Requirement ::
Pick each line containing "sidebar" out of the records.

=======

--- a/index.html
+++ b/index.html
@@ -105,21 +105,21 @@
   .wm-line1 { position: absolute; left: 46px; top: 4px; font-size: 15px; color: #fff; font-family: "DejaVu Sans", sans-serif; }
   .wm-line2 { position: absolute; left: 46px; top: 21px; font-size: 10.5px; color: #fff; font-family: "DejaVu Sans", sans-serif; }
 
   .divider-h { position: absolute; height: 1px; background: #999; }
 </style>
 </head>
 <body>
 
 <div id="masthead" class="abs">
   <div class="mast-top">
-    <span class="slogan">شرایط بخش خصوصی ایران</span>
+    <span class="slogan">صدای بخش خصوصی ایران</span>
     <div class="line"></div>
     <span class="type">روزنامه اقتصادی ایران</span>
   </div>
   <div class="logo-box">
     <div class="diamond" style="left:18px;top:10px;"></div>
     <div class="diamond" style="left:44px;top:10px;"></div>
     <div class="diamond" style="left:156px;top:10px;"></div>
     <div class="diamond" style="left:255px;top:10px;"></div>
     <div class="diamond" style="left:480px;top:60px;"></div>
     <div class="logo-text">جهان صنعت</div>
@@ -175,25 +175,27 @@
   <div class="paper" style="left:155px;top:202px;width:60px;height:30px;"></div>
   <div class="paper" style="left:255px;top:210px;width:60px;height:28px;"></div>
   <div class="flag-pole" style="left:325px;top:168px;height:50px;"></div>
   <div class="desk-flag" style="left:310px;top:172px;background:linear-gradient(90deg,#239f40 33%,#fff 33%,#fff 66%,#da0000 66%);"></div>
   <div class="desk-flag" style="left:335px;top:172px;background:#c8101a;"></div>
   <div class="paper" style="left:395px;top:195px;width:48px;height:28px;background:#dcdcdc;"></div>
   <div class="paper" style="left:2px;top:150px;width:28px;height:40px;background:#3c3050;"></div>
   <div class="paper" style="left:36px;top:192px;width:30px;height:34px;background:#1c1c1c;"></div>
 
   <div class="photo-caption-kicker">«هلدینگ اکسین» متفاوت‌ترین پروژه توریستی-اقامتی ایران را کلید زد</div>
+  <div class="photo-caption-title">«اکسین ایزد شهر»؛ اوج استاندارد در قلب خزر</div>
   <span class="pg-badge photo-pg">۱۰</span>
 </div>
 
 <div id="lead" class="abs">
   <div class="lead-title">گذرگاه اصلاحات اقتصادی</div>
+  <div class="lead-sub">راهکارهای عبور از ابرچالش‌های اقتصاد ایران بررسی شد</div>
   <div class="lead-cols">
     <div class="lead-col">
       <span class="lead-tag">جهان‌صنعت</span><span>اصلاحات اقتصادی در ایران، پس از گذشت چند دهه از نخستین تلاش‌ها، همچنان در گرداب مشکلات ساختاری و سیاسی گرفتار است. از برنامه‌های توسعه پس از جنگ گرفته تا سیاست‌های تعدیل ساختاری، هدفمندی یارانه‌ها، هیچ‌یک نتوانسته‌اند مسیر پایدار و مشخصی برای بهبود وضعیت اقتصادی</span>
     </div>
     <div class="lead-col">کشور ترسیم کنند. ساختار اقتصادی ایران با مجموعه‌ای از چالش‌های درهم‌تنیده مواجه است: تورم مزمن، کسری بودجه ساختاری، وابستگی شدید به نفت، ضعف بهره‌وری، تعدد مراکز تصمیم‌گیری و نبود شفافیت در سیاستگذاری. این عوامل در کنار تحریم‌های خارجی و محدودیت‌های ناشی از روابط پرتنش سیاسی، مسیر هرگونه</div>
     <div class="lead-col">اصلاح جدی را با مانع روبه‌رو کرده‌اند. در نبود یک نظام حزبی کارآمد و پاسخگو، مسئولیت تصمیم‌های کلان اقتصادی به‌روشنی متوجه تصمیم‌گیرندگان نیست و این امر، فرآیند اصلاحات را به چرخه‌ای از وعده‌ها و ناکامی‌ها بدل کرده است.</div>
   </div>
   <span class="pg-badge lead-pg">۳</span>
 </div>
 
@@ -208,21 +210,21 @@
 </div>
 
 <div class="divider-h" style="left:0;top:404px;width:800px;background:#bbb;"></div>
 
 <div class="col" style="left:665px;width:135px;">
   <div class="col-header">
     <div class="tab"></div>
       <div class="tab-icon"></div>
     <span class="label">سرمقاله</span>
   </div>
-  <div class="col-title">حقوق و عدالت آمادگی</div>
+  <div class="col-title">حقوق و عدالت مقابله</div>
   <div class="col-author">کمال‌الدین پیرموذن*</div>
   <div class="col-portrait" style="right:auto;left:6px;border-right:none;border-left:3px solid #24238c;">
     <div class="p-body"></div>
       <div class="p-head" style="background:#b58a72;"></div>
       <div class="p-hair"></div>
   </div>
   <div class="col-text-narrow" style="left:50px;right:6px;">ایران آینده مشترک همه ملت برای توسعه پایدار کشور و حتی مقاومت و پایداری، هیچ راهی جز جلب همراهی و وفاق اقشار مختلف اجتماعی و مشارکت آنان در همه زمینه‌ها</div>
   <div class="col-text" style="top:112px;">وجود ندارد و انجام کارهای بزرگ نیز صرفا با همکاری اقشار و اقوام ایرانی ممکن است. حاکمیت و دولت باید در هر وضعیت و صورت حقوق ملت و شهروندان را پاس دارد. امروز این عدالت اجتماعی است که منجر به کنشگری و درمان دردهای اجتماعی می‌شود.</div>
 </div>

=======

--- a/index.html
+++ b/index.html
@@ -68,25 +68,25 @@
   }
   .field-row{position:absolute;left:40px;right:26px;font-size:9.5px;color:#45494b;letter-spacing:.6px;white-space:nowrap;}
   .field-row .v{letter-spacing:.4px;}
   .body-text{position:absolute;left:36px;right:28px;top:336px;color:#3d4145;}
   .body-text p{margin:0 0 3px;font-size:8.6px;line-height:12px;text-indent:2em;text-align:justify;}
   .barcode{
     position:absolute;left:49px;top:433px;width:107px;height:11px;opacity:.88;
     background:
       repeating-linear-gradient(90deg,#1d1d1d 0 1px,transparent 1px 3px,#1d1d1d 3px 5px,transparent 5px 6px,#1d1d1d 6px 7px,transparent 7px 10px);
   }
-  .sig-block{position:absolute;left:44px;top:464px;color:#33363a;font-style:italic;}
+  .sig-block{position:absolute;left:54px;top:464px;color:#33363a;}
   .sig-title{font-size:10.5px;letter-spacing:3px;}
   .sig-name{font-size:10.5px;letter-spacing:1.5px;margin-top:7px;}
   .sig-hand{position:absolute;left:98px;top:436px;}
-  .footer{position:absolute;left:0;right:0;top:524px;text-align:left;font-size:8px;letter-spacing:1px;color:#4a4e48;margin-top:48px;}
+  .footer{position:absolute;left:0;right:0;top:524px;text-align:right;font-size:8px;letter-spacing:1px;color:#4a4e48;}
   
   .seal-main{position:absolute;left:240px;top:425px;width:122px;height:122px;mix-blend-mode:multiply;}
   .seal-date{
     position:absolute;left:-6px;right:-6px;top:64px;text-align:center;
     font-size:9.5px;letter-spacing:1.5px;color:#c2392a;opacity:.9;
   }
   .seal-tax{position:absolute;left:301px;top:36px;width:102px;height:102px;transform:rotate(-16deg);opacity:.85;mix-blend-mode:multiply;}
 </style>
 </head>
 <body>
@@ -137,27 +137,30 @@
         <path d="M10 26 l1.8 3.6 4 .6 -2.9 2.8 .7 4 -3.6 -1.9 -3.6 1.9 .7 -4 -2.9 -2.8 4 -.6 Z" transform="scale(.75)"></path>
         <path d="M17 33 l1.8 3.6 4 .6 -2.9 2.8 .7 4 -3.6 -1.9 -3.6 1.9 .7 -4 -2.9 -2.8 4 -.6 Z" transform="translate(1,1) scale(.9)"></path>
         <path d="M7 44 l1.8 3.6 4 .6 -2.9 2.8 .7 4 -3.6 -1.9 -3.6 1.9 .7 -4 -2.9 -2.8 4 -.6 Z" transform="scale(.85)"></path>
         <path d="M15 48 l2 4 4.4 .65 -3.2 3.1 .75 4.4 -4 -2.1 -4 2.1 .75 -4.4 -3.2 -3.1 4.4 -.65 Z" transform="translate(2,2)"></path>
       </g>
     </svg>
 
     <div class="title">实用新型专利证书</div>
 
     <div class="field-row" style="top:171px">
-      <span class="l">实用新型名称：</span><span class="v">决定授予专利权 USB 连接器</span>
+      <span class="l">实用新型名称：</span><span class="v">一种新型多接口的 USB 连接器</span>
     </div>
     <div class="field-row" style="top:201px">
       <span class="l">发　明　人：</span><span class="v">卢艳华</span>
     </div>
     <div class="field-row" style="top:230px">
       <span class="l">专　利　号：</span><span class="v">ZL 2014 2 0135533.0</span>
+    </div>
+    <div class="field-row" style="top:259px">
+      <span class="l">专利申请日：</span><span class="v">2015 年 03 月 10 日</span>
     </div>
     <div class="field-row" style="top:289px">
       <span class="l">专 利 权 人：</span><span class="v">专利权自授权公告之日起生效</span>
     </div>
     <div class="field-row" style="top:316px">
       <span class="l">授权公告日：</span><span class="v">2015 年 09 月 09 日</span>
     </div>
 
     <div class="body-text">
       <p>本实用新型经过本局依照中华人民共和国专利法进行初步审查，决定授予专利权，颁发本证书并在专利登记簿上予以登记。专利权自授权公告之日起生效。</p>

=======

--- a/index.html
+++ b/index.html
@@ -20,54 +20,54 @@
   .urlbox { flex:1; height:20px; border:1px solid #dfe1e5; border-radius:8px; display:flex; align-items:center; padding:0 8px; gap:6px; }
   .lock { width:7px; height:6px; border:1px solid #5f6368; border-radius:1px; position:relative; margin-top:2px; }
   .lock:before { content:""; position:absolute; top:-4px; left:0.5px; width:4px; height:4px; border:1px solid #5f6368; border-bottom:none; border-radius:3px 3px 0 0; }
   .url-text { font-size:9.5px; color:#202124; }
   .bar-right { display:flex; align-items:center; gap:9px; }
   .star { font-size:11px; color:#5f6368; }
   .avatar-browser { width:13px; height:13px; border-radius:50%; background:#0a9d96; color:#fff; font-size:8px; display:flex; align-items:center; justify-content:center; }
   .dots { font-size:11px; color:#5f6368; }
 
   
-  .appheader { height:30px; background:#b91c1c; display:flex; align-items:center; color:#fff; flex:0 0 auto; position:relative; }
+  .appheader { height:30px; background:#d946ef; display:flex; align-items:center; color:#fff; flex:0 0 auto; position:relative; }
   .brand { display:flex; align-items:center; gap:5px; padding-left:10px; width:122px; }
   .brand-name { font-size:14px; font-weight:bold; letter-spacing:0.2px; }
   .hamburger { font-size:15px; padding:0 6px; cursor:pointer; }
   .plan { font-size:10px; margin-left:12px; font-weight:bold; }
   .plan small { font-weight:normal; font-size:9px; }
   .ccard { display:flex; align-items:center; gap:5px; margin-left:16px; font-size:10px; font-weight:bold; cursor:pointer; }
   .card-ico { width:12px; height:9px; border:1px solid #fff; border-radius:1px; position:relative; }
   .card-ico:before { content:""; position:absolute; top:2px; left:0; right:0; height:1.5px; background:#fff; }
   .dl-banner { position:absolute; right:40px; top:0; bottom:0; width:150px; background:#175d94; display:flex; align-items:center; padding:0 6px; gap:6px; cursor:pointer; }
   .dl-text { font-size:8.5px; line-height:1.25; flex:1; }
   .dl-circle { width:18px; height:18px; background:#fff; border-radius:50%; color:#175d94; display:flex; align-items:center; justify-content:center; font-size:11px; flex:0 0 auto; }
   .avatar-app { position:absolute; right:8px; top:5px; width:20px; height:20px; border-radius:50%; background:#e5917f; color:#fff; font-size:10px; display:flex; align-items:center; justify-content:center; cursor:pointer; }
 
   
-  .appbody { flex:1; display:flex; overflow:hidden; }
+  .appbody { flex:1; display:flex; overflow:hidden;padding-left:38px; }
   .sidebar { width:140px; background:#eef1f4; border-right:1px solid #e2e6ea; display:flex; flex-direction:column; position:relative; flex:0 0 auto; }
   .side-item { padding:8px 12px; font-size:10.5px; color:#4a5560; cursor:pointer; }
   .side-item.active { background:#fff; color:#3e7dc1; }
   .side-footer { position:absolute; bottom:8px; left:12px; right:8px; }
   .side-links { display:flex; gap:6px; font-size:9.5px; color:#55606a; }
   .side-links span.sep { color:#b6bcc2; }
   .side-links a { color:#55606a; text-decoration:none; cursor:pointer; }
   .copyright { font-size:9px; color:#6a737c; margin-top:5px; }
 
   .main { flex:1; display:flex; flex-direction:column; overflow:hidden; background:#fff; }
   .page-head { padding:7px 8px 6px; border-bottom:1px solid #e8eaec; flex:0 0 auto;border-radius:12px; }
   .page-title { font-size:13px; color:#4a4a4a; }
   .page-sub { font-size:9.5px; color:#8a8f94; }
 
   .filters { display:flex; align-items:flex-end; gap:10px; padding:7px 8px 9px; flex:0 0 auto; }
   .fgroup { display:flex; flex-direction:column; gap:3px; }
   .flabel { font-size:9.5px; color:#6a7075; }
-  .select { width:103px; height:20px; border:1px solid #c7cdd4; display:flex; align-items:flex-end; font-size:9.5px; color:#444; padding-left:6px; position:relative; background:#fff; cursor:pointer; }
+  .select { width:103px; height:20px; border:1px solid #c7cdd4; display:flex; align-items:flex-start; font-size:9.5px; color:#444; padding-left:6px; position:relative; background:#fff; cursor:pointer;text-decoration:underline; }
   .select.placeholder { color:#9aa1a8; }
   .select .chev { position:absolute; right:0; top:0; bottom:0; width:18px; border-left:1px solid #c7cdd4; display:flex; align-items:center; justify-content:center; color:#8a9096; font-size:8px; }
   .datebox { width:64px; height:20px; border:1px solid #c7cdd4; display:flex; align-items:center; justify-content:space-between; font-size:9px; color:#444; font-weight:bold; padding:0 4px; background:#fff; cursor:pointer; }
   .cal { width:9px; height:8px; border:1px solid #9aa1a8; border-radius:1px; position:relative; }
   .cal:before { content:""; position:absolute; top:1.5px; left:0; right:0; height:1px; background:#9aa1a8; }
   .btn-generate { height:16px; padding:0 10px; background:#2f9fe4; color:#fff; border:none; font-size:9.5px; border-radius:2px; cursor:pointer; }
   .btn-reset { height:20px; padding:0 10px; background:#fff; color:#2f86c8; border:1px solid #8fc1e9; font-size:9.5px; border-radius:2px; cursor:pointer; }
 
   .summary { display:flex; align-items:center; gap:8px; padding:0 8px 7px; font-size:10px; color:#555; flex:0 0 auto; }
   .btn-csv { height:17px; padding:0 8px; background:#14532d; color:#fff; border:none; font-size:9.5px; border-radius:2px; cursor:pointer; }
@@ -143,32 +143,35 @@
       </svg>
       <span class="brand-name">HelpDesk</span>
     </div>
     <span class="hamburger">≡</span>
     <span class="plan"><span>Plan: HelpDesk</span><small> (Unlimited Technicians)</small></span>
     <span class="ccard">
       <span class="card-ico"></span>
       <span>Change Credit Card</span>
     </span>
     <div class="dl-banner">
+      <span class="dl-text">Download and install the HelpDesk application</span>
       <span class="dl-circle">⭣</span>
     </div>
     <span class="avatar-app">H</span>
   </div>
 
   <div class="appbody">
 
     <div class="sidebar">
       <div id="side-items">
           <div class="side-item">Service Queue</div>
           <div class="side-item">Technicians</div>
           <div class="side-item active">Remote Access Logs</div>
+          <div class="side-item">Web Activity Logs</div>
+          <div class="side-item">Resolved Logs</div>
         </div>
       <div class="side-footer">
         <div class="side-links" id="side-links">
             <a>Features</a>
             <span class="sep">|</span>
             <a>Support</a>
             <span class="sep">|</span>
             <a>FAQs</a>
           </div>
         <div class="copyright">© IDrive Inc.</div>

=======

Answer ::
   .sidebar { width:140px; background:#eef1f4; border-right:1px solid #e2e6ea; display:flex; flex-direction:column; position:relative; flex:0 0 auto; }
     <div class="sidebar">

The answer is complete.